NCDOT Planning Engineer Discusses How State Legislation Will Affect Funding, Roads in High Country

Published Tuesday, February 11, 2014 at 4:26 pm

By Jesse Wood

Feb. 11, 2014. At a breakfast sponsored by the Boone Area Chamber last Friday, Dean Ledbetter, NCDOT Division 11 senior planning engineer, spoke about how state legislation signed into law last summer will affect the future funding of transportation projects in and around Watauga County.

Touted in a 2013 release as a bill to allow the NCDOT to “make more efficient use of existing revenues [that will] improve the state’s transportation infrastructure, create jobs and help boost the economy,” House Bill 817 was signed into law by Gov. Pat McCrory in June with a full implementation date set at July 1, 2015.

Ledbetter, who acknowledged the bi-partisan support for the bill, noted that the current NCDOT funding method isn’t sustainable with the state population expected to increase by 1.3 million in the next 10 years as revenues decline by $1.7 billion. The overall tax revenue loss is attributed to such factors as declining vehicle sales and more fuel-efficient vehicles.

“That’s … a significant problem for us,” Ledbetter said.

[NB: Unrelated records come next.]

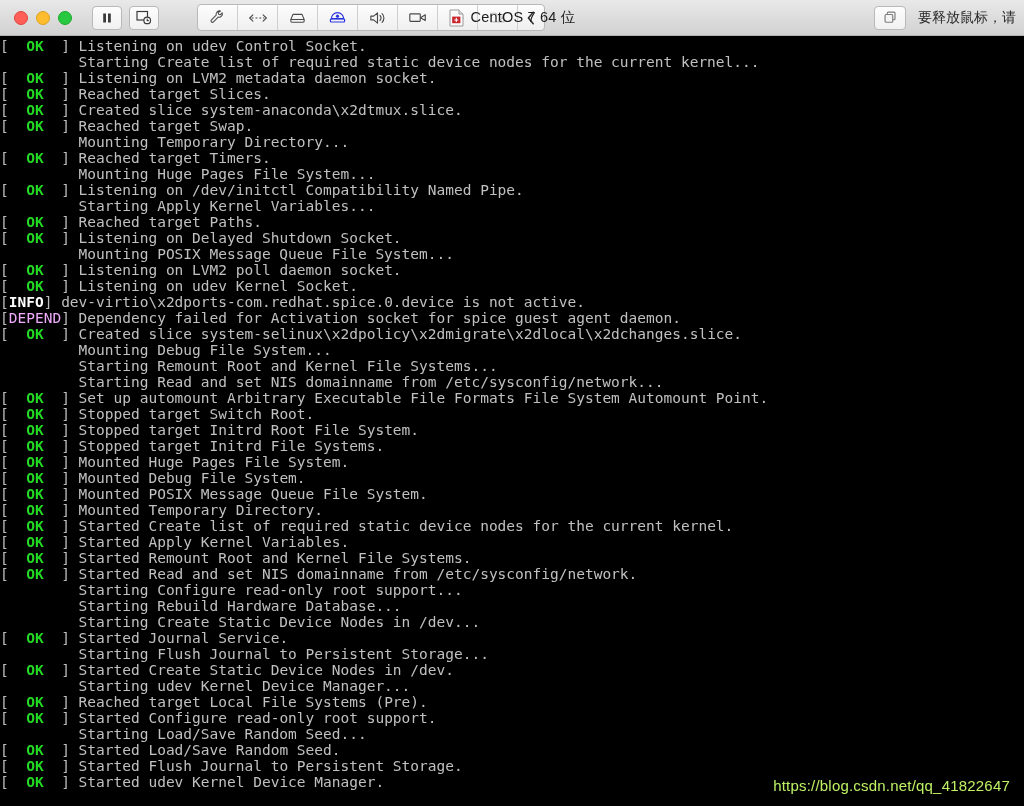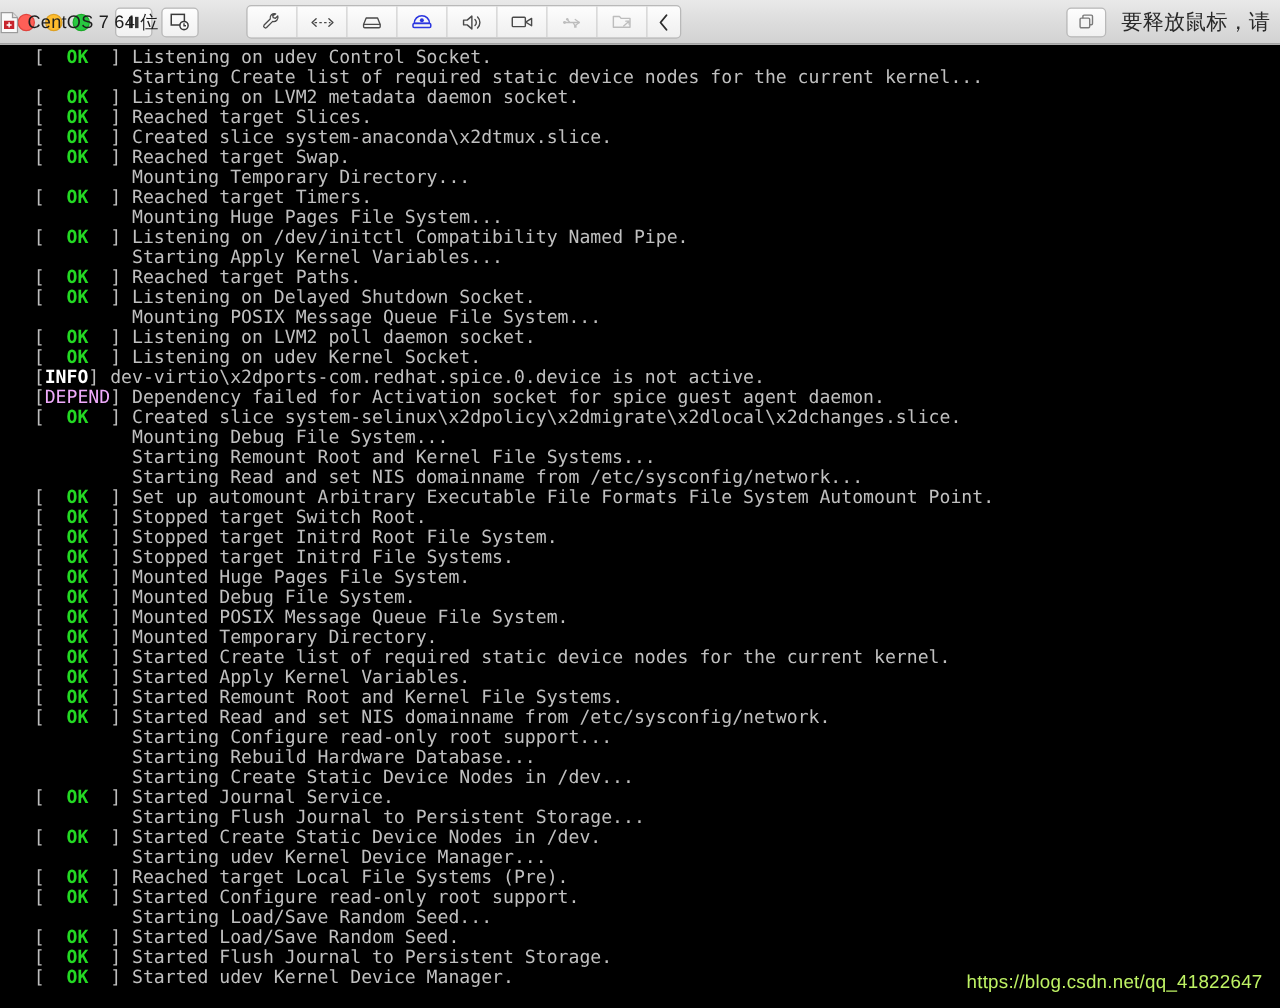--- a/index.html
+++ b/index.html
@@ -89,20 +89,21 @@
   .seg-item.active { color: #2b36e0; }
   .seg-item.disabled { color: #bdbdbd; }
 
   
   .wintitle {
     position: absolute;
     left: 0; right: 0;
     top: 0; bottom: 0;
     display: flex;
     align-items: center;
+    justify-content: center;
     gap: 7px;
     pointer-events: none;
     border-radius: 14px;
   }
   .wintitle .doc-icon { pointer-events: auto; }
   .wintitle .ttxt {
     font-size: 14.5px;
     color: #1d1d1d;
     font-family: "Liberation Sans", sans-serif;
     letter-spacing: .2px;
@@ -111,21 +112,21 @@
   
   .right-group {
     position: absolute;
     right: 8px;
     top: 0; bottom: 0;
     display: flex;
     align-items: center;
     gap: 12px;
   }
   .hint-text {
-    font-size: 17px;
+    font-size: 14px;
     color: #2a2a2a;
     white-space: nowrap;
   }
 
   
   .console {
     position: relative;
     width: 1024px;
     height: 770px;
     background: #000000;
@@ -139,21 +140,20 @@
     background: #000;
   }
   .lines {
     position: relative;
     padding-top: 2px;
     font-family: "DejaVu Sans Mono", "Liberation Mono", monospace;
     font-size: 14.5px;
     line-height: 16px;
     white-space: pre;
     color: #c8c8c8;
-    padding-left: 27px;
   }
   .ln { height: 16px; }
   .br { color: #bdbdbd; }
   .ok { color: #23d923; font-weight: bold; }
   .info { color: #ffffff; font-weight: bold; text-align: center; }
   .depend { color: #f0abfc; font-weight: normal; }
   .msg { color: #c0c0c0; }
 
   .watermark {
     position: absolute;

For Watauga County and adjacent counties, this new legislation means that it will be competing with larger urban centers that will already have a head start in the funding formula because of more traffic congestion and higher population numbers inherent in those areas.


Strategic Mobility Formula 

The Strategic Mobility Formula – the department’s new funding formula – is broken down into three sections: state, regional and local. While statewide mobility is a 100-percent “data driven,” projects on a smaller scale are prioritized based on quantitative data and local input from regional planning organizations such as the High Country Council of Governments, which represents Watauga County and other counties in the region.

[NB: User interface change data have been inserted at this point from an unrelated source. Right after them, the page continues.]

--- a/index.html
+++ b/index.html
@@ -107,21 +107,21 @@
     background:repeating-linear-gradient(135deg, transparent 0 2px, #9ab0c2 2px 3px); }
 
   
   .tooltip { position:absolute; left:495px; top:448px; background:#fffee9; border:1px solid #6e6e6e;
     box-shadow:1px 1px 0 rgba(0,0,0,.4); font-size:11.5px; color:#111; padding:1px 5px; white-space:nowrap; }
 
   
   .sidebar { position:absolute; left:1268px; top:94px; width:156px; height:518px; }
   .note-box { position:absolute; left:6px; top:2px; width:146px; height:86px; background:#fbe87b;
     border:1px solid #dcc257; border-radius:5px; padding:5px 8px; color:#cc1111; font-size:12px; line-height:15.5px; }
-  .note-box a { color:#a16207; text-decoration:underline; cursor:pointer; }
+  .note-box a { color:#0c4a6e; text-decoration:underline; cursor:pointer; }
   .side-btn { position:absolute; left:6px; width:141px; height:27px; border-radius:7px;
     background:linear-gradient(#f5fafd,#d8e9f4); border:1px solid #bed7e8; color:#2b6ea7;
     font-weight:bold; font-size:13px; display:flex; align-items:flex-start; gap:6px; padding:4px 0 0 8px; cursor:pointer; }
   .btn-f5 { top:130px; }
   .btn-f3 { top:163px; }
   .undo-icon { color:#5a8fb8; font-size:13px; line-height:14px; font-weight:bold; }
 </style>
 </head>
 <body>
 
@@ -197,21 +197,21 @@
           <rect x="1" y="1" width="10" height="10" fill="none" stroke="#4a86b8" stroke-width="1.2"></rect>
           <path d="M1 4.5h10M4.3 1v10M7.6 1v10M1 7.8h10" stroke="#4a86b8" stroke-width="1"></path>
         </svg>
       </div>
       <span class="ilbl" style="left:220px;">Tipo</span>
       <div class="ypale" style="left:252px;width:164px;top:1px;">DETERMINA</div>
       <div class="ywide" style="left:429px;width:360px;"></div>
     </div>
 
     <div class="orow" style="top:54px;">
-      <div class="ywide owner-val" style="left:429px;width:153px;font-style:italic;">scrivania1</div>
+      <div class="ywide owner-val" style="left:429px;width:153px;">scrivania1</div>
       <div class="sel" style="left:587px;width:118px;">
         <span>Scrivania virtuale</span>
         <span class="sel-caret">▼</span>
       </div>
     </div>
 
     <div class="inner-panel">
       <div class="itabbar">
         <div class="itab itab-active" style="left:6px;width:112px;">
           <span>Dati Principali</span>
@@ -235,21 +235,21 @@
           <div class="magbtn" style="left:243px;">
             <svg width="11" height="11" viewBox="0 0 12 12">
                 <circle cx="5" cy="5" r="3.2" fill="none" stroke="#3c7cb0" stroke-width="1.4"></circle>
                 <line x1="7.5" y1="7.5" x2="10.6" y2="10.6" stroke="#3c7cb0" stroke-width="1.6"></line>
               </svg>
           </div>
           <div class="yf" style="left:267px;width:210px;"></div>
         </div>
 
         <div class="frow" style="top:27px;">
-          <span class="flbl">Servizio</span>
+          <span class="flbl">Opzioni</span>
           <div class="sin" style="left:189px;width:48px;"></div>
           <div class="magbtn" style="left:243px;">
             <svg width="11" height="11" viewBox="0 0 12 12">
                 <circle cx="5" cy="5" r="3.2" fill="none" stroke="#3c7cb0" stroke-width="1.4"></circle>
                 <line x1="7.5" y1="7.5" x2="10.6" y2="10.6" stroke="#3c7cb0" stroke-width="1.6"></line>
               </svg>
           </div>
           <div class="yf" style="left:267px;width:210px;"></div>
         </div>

Statewide Mobility: 40 percent of funds allocated to projects of statewide significance that focus on severe congestion and bottlenecks. The projects are entered into the rankings prior to the local input rankings.

Regional Impact: 30 percent of funds allocated to improve connectivity in the region. Funding is based on population within the region and the selection is 70 percent data driven and 30 percent local input.

Division Needs: 30 percent of funds allocated to address local needs with selection based on 50 percent data driven and 50 percent local input. Funding is based on an equal share going to each division.


Highway Scoring Weight

(With the remaining percentages equal between Division and Local Input)

Statewide:

  • Travel Time Benefit/Cost: 30 percent
  • Congestion: 30 percent
  • Economic Competitiveness: 10 percent
  • Safety: 10 percent
  • Multimodal, Freight and Military: 20 percent

Regional:

  • Travel Time Benefit/Cost: 25 percent
  • Congestion: 25 percent
  • Safety: 10 percent
  • Accessibility/Connectivity: 10 percent

Division:

  • Travel Time Benefit/Cost: 20 percent
  • Congestion: 20 percent
  • Safety: 10 percent

Funds obligated to projects by July 1, 2015, aren’t subject to the new formula, and if a project was scheduled after that deadline, it will be subject to re-evaluation under the new formula and re-prioritized. 

While Division 11 consists of eight counties – Yadkin, Surry, Wilkes, Ashe, Alleghany, Caldwell, Watauga and Avery, Ledbetter said Division 11 will compete with the urban Division 12 that consists of Gastonia, Lincolnton, Hickory, Shelby, Mooresville and Statesville for funds.

Watauga County Manager Deron Geouque was in attendance and asked if safeguards existed for rural areas of the state to compete fairly with cities such as Charlotte or Wilmington.

“The easy answer is no … But I don’t think the intent was to say, ‘Put money towards urban areas,’” Ledbetter said, noting that projects in the urban Division 12 will be “assessed more points” in the scoring formula than projects in Watauga County and other Division 11 counties because of the population and congestion. Ledbetter did mention that there are caps in place so one project doesn’t dominate all of the funds. 

Ledbetter also said that another change in funding methods is that all transportation modes are competing for the same funds in the same pot. In prior years, highways, bicycle lanes, ferries, rail and aviation funds, for example, were in separate pools. Ledbetter mentioned, for example, that Ashe County will now have to decide whether or not to place more emphasis on its airport runway project or put more money towards highway projects.

“It’s up to local governments to some degree,” Ledbetter said.

Secondary Roads

As for the paving of secondary roads, that will change, too. Ledbetter mentioned that the new legislation ranks all of the secondary roads on a state-wide basis as opposed to a county-ranking system that prioritized local projects based on the number of nearby businesses, churches, residents, traffic congestion, length of roads, cost and other factors.

“It’s now a statewide list, and the amount of money allocated has been significantly reduced,” Ledbetter said, adding that locally the High Country won’t see nearly as much secondary road paving because rural areas won’t score high on congestion and travel time factors compared to its urban counterparts.